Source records
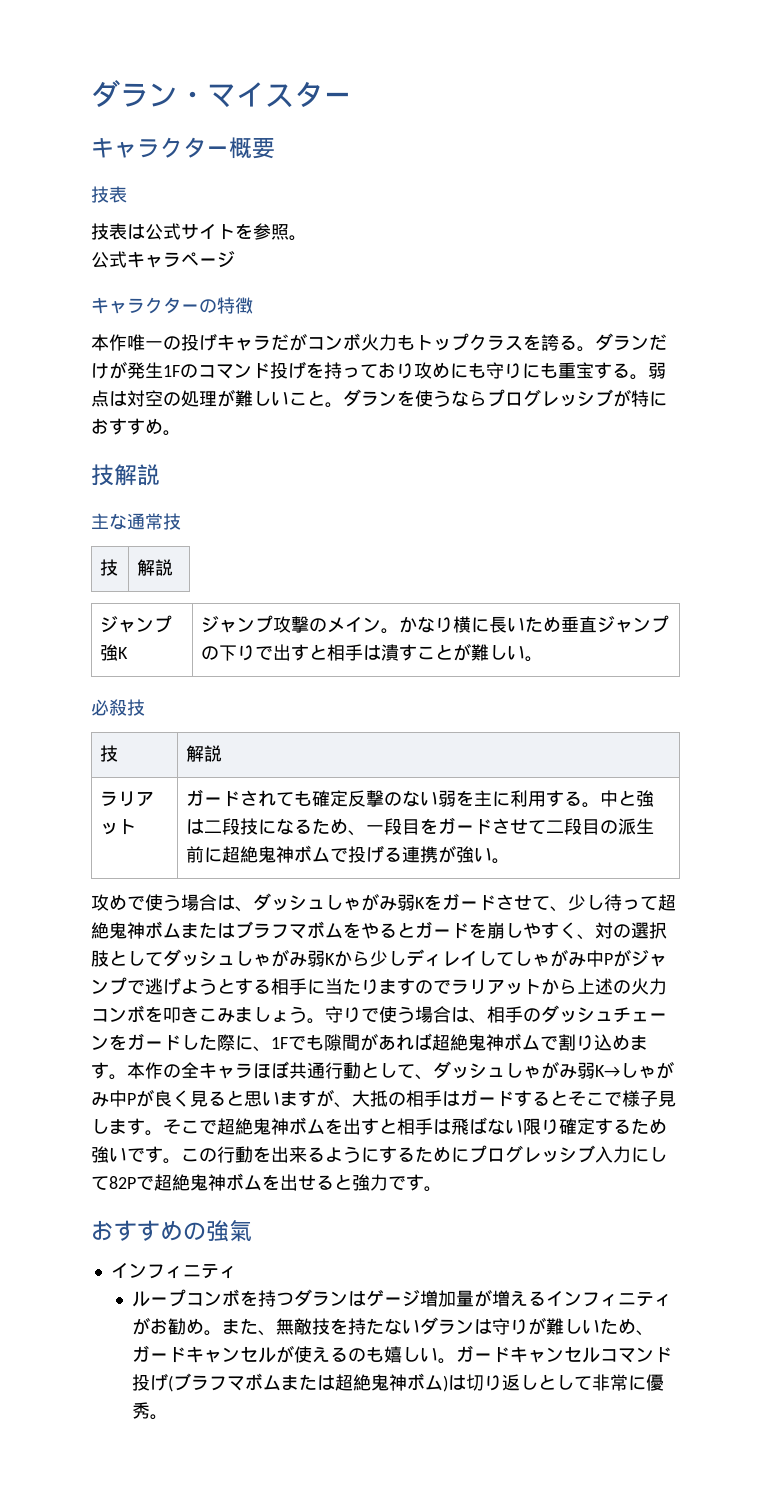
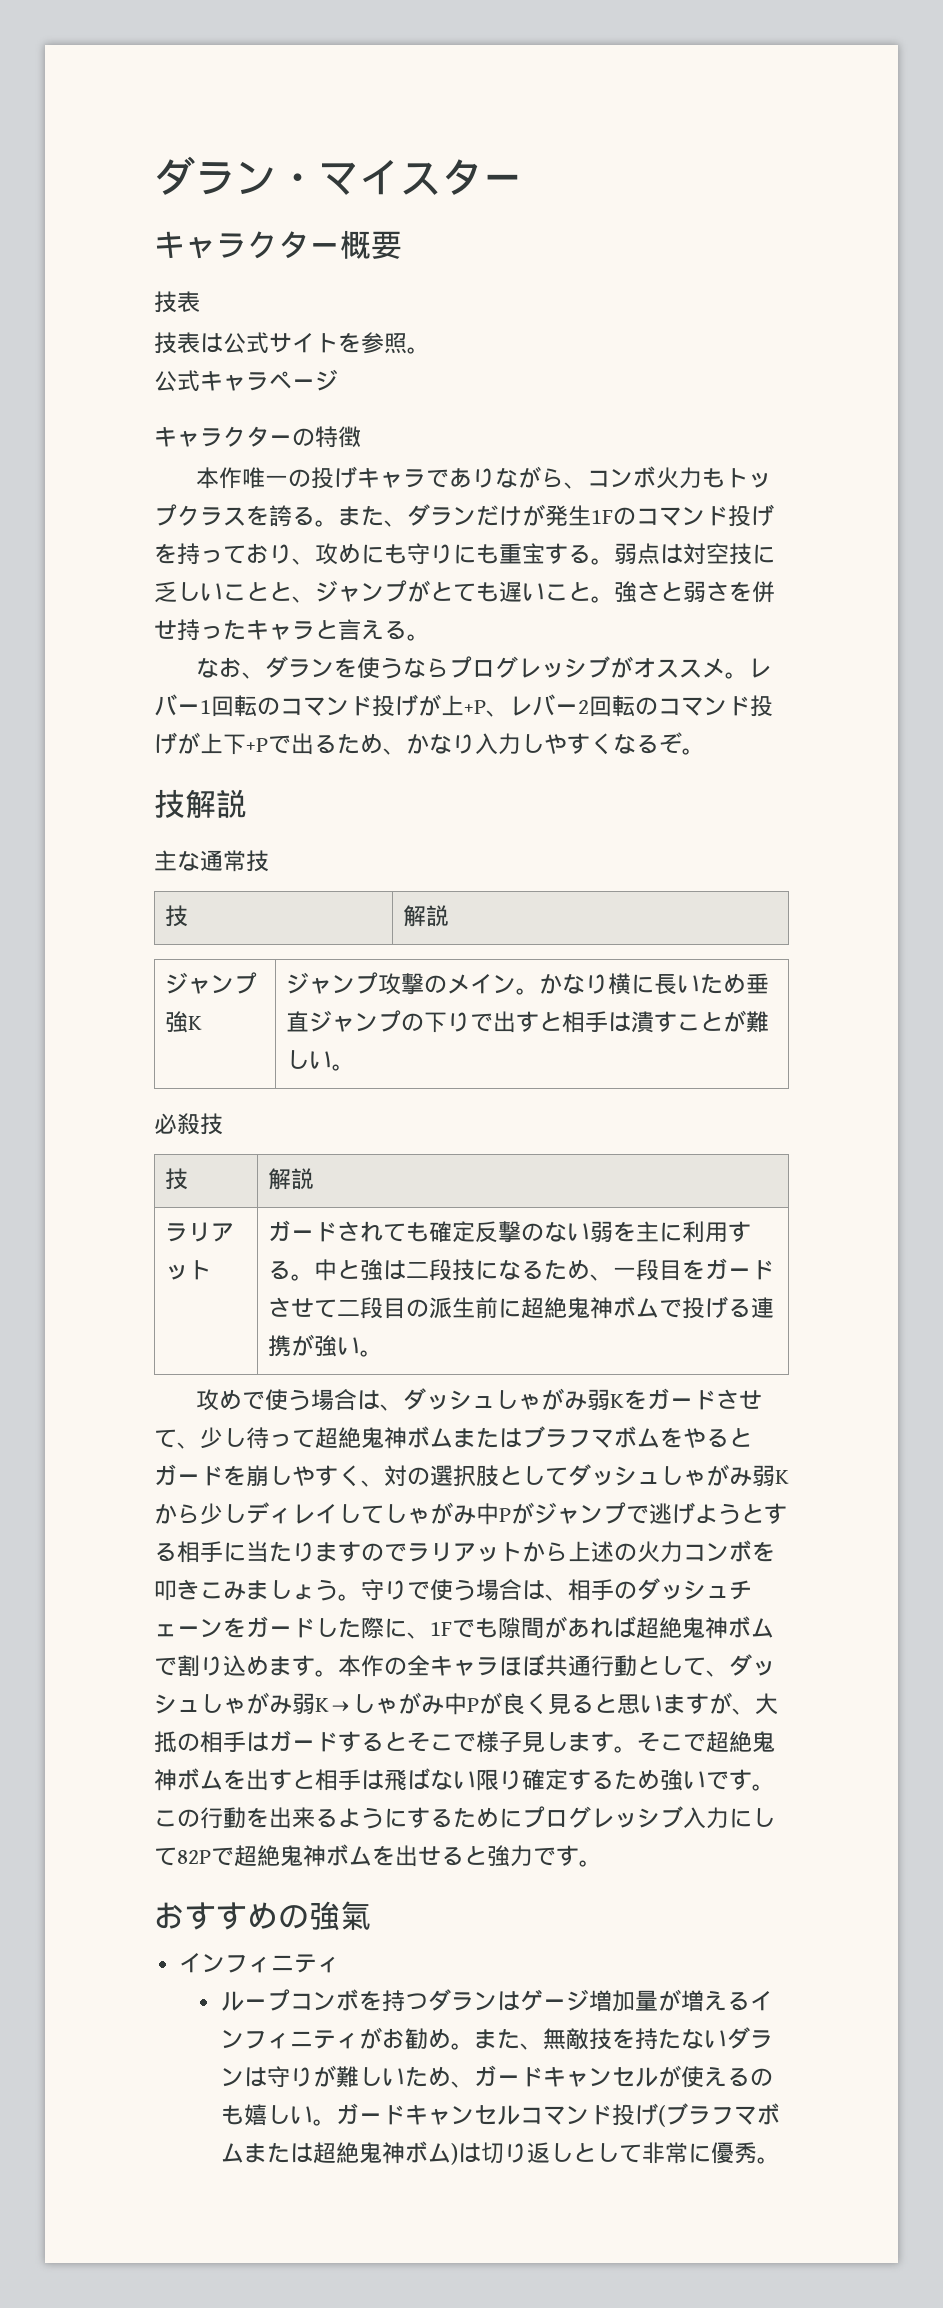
- 本作唯一の投げキャラだがコンボ火力もトップクラスを誇る。
+ 本作唯一の投げキャラでありながら、コンボ火力もトップクラスを誇る。
- ダランだけが発生1Fのコマンド投げを持っており攻めにも守りにも重宝する。
+ また、ダランだけが発生1Fのコマンド投げを持っており、攻めにも守りにも重宝する。
- 弱点は対空の処理が難しいこと。ダランを使うならプログレッシブが特におすすめ。
+ 弱点は対空技に乏しいことと、ジャンプがとても遅いこと。強さと弱さを併せ持ったキャラと言える。
+ なお、ダランを使うならプログレッシブがオススメ。レバー1回転のコマンド投げが上+P、レバー2回転のコマンド投げが上下+Pで出るため、かなり入力しやすくなるぞ。

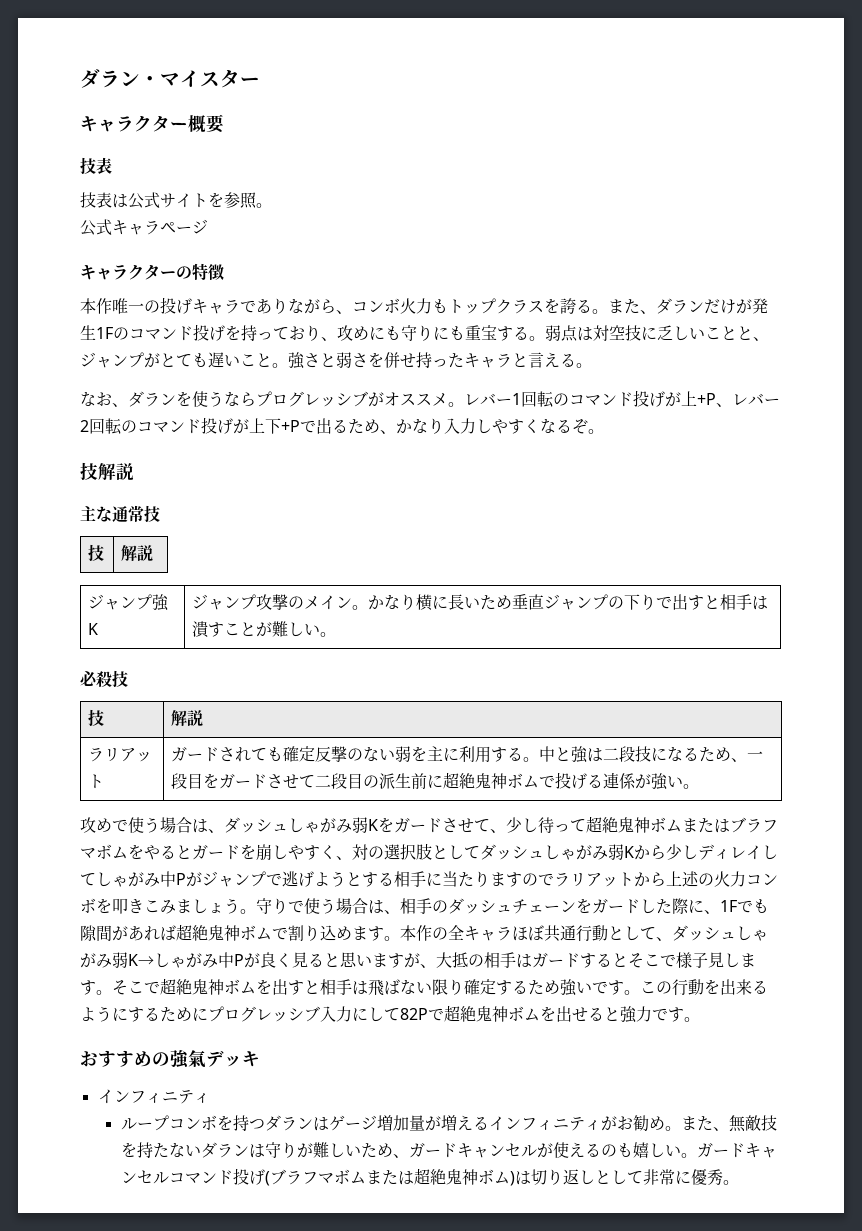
- ラリアット | ガードされても確定反撃のない弱を主に利用する。中と強は二段技になるため、一段目をガードさせて二段目の派生前に超絶鬼神ボムで投げる連携が強い。
+ ラリアット | ガードされても確定反撃のない弱を主に利用する。中と強は二段技になるため、一段目をガードさせて二段目の派生前に超絶鬼神ボムで投げる連係が強い。
- おすすめの強氣
+ おすすめの強氣デッキ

**WORK TO BE COMPLETED**
The expected output is each record, copied exactly, and nothing in place of the pictures.

**ANSWER TO THIS EXERCISE**
- 本作唯一の投げキャラだがコンボ火力もトップクラスを誇る。
+ 本作唯一の投げキャラでありながら、コンボ火力もトップクラスを誇る。
- ダランだけが発生1Fのコマンド投げを持っており攻めにも守りにも重宝する。
+ また、ダランだけが発生1Fのコマンド投げを持っており、攻めにも守りにも重宝する。
- 弱点は対空の処理が難しいこと。ダランを使うならプログレッシブが特におすすめ。
+ 弱点は対空技に乏しいことと、ジャンプがとても遅いこと。強さと弱さを併せ持ったキャラと言える。
+ なお、ダランを使うならプログレッシブがオススメ。レバー1回転のコマンド投げが上+P、レバー2回転のコマンド投げが上下+Pで出るため、かなり入力しやすくなるぞ。

- ラリアット | ガードされても確定反撃のない弱を主に利用する。中と強は二段技になるため、一段目をガードさせて二段目の派生前に超絶鬼神ボムで投げる連携が強い。
+ ラリアット | ガードされても確定反撃のない弱を主に利用する。中と強は二段技になるため、一段目をガードさせて二段目の派生前に超絶鬼神ボムで投げる連係が強い。
- おすすめの強氣
+ おすすめの強氣デッキ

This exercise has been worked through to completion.